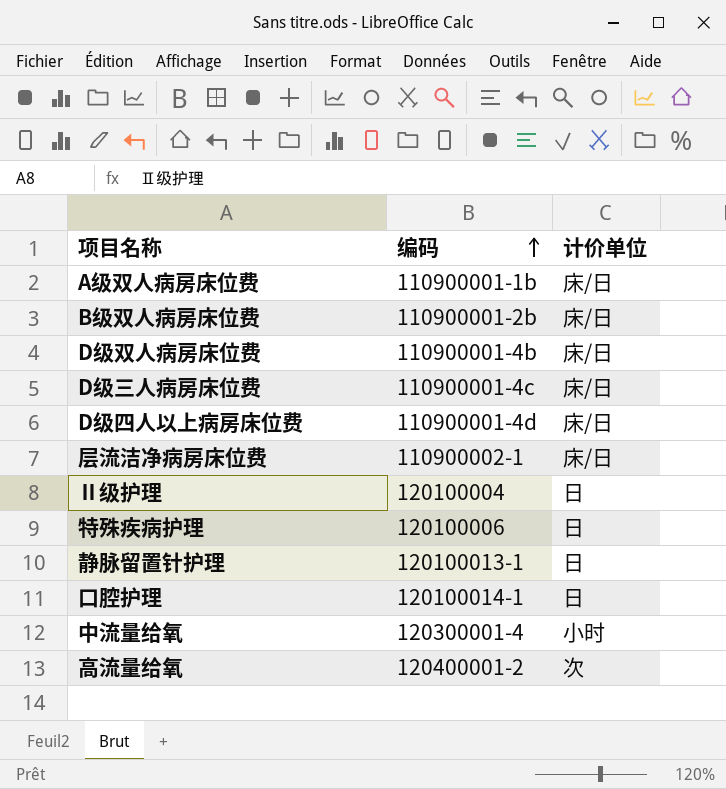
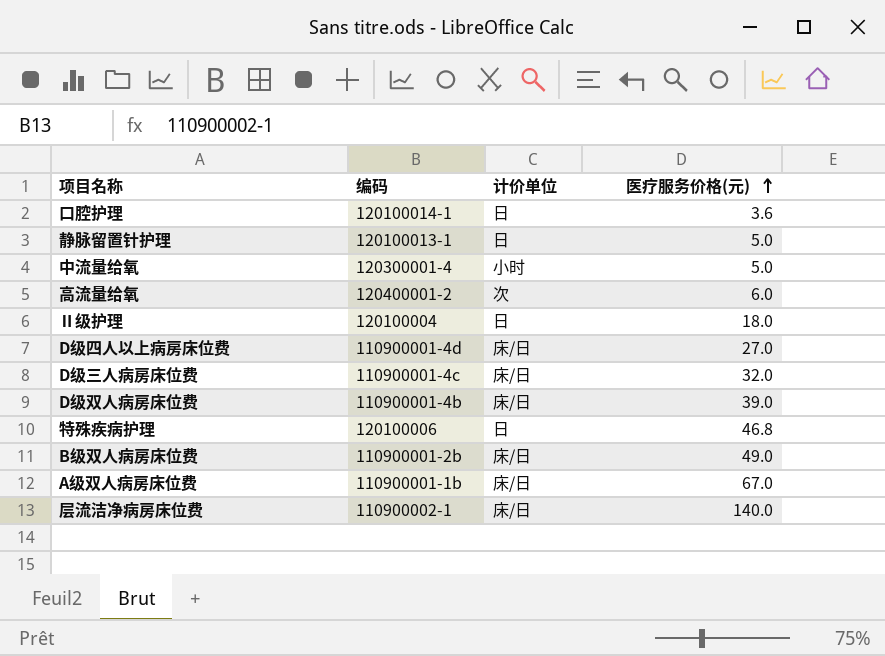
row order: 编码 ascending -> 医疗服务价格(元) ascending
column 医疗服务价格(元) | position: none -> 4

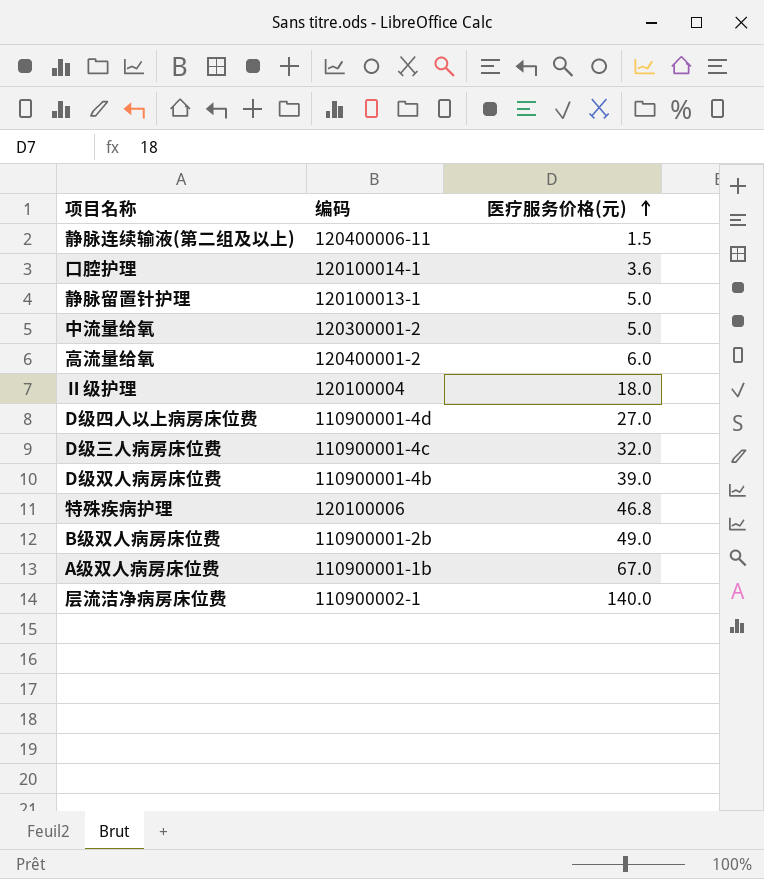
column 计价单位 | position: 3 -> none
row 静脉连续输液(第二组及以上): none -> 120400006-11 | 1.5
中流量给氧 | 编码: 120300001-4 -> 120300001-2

---

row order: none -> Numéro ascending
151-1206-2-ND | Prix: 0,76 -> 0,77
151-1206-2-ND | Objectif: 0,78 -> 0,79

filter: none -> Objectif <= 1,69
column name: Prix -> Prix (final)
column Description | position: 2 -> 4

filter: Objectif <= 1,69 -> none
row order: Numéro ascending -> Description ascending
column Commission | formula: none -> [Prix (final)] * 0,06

---

◆ **WHAT THE TASK ASKS**: Scan the material above and copy every line that holds the string "none".

◆ **PROBLEM SOLUTION**:
column 医疗服务价格(元) | position: none -> 4
column 计价单位 | position: 3 -> none
row 静脉连续输液(第二组及以上): none -> 120400006-11 | 1.5
row order: none -> Numéro ascending
filter: none -> Objectif <= 1,69
filter: Objectif <= 1,69 -> none
column Commission | formula: none -> [Prix (final)] * 0,06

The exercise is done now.